### ACTIVITY
Gather each line containing the string "viebel" from these entries.

Recorded data:
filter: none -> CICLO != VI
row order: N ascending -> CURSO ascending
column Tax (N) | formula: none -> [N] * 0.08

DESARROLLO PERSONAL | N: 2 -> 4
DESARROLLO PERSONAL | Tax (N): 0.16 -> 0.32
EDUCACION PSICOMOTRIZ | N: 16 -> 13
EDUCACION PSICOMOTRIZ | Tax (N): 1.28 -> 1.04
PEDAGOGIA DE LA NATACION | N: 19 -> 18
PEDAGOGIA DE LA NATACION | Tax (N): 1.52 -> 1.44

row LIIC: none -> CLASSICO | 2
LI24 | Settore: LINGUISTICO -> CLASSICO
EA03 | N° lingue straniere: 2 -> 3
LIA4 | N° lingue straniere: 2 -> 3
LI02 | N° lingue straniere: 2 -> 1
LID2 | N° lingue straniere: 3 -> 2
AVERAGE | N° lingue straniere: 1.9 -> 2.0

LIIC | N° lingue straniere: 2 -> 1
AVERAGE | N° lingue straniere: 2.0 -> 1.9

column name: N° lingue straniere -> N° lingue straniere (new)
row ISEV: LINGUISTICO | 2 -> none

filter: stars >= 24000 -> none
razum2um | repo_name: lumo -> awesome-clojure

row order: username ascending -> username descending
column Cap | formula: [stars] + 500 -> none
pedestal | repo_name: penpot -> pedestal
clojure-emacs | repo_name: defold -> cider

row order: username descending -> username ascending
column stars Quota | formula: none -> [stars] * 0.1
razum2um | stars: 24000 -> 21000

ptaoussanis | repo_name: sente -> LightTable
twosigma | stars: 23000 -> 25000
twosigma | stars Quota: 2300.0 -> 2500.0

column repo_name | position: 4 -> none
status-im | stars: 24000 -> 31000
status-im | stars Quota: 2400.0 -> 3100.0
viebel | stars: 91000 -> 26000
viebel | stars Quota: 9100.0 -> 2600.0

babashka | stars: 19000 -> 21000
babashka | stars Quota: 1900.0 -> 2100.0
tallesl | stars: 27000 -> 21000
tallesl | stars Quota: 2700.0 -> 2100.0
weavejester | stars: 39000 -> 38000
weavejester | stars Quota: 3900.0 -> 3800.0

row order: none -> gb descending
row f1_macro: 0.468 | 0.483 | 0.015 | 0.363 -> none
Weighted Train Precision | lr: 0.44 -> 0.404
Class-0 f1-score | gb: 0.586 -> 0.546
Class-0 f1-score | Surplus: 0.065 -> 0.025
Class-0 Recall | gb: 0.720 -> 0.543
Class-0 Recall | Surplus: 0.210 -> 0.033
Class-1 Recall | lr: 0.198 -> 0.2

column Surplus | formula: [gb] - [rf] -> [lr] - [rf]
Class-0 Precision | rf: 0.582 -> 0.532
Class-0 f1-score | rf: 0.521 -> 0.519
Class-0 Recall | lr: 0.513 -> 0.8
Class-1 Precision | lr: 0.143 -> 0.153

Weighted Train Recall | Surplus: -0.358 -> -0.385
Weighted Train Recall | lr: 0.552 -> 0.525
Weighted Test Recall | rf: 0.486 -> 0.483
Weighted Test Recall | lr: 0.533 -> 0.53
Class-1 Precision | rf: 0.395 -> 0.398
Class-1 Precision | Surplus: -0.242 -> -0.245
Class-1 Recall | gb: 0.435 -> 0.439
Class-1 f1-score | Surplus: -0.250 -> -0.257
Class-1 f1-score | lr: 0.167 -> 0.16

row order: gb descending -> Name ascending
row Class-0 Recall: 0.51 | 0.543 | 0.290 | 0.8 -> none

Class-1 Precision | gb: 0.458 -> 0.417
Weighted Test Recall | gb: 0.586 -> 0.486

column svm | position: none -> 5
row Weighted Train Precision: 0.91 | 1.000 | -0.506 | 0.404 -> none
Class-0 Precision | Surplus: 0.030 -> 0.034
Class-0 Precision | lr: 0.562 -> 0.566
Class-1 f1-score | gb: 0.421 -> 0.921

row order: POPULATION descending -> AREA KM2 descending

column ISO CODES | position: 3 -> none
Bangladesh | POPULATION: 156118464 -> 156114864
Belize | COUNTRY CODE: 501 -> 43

### SOLUTION
viebel | stars: 91000 -> 26000
viebel | stars Quota: 9100.0 -> 2600.0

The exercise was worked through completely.